• Records for this exercise
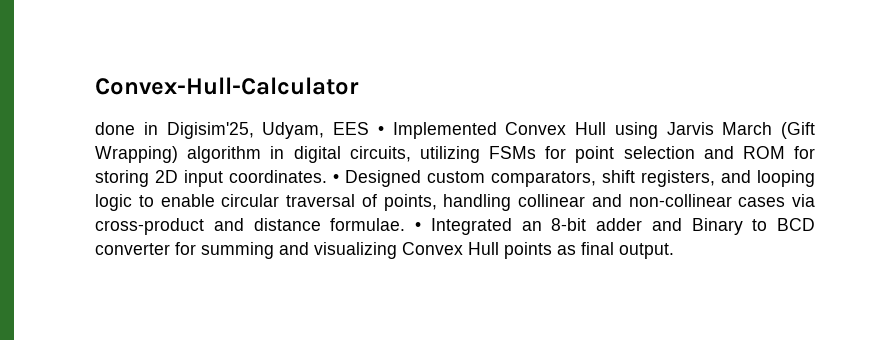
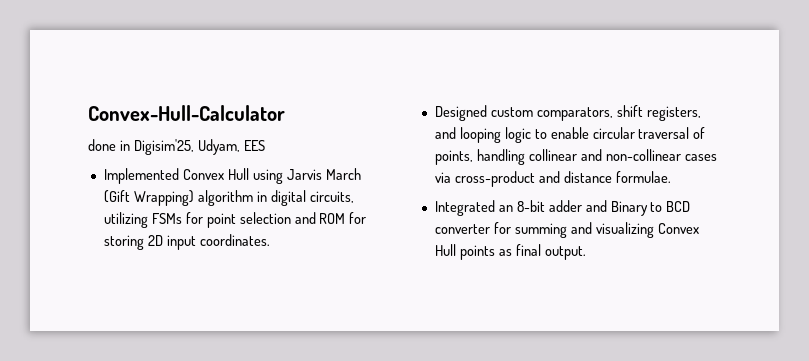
- done in Digisim'25, Udyam, EES • Implemented Convex Hull using Jarvis March (Gift Wrapping) algorithm in digital circuits, utilizing FSMs for point selection and ROM for storing 2D input coordinates. • Designed custom comparators, shift registers, and looping logic to enable circular traversal of points, handling collinear and non-collinear cases via cross-product and distance formulae. • Integrated an 8-bit adder and Binary to BCD converter for summing and visualizing Convex Hull points as final output.
+ done in Digisim'25, Udyam, EES
+ Implemented Convex Hull using Jarvis March (Gift Wrapping) algorithm in digital circuits, utilizing FSMs for point selection and ROM for storing 2D input coordinates.
+ Designed custom comparators, shift registers, and looping logic to enable circular traversal of points, handling collinear and non-collinear cases via cross-product and distance formulae.
+ Integrated an 8-bit adder and Binary to BCD converter for summing and visualizing Convex Hull points as final output.

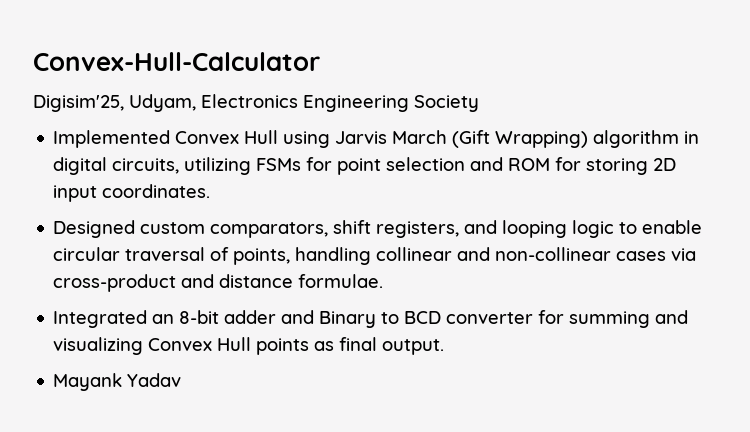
- done in Digisim'25, Udyam, EES
+ Digisim'25, Udyam, Electronics Engineering Society
+ Mayank Yadav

• Exercise details
Pictures are to be dropped, and every record is to be copied exactly.

• Solution to the exercise
- done in Digisim'25, Udyam, EES • Implemented Convex Hull using Jarvis March (Gift Wrapping) algorithm in digital circuits, utilizing FSMs for point selection and ROM for storing 2D input coordinates. • Designed custom comparators, shift registers, and looping logic to enable circular traversal of points, handling collinear and non-collinear cases via cross-product and distance formulae. • Integrated an 8-bit adder and Binary to BCD converter for summing and visualizing Convex Hull points as final output.
+ done in Digisim'25, Udyam, EES
+ Implemented Convex Hull using Jarvis March (Gift Wrapping) algorithm in digital circuits, utilizing FSMs for point selection and ROM for storing 2D input coordinates.
+ Designed custom comparators, shift registers, and looping logic to enable circular traversal of points, handling collinear and non-collinear cases via cross-product and distance formulae.
+ Integrated an 8-bit adder and Binary to BCD converter for summing and visualizing Convex Hull points as final output.

- done in Digisim'25, Udyam, EES
+ Digisim'25, Udyam, Electronics Engineering Society
+ Mayank Yadav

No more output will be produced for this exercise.